V.League 2
- Logo used in 2021 and 2022 season
- Season: 2021
- Dates: 19 March 2021 – 6 May 2021 (Remaining matches cancelled)
- Champions: Not awarded
- Promoted: Not promoted
- Relegated: Not relegated
- Matches: 41
- Goals: 71 (1.73 per match)
- Top goalscorer: Nguyen Anh Duc Tran Van Tung (5 goals)
- Biggest home win: Quang Nam 5–2 Can Tho Capital (17 April 2021)
- Biggest away win: Can Tho Capital 0–3 Ba Ria Vung Tau (30 April 2021)
- Highest scoring: Quang Nam 5–2 Can Tho Capital (17 April 2021)
- Longest winning run: 4 matches (Khanh Hoa)
- Longest unbeaten run: 7 matches (Khanh Hoa)
- Longest winless run: 7 matches (An Giang)
- Longest losing run: 3 matches (An Giang, Pho Hien)
- Total attendance: 44,600 (excluding matches played behind closed doors)
- Average attendance: 1,352

= 2021 V.League 2 =

The 2021 V.League 2 (known as the LS V.League 2 for sponsorship reasons) was the 27th season of V.League 2, Vietnam's second tier professional football league.

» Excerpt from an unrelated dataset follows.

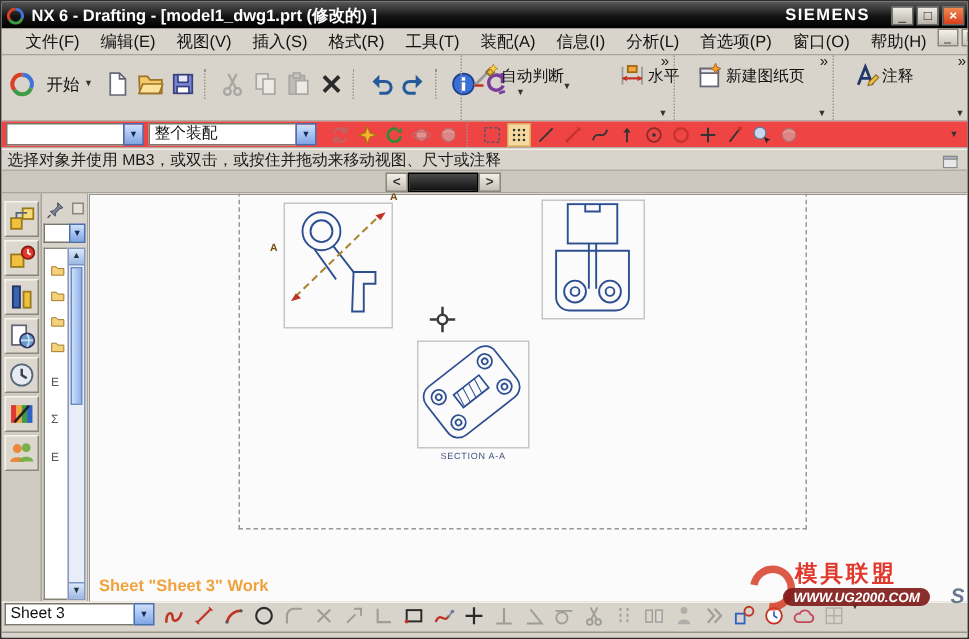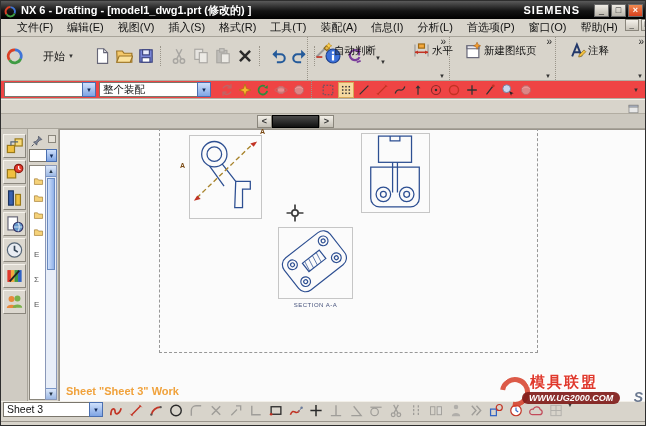"开始" .cluster { gap: 14px -> 2px }
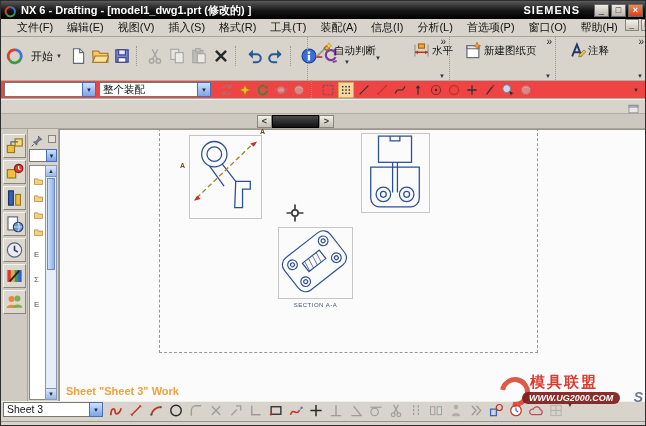"选择对象并使用 MB3，或双击，或按住并拖动来移动视图、尺寸或注释" span.ptext { html: none -> <span>选择对象并使用 MB3，或双击，或按住并拖动来移动视图、尺寸或注释</span> }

The season was suspended on 6 May 2021 due to an outbreak of a new highly contagious variant of the coronavirus in the country. It was announced in August that the season would resume on 20 November 2021. However, all V.League clubs voted on 21 August to cancel the season. There will not be promotion/relegation since the season was abandoned.

==Teams==

===Team changes===

| from League Two | to V.League 1 | from V.League 1 | to League Two |
|---|---|---|---|
| Cong An Nhan Dan; Phu Dong; Phu Tho; | Binh Dinh; | Quang Nam; | Dong Thap; |

Withdrawn
- XM Fico Tay Ninh
- Gia Dinh (Replaced by Cong An Nhan Dan)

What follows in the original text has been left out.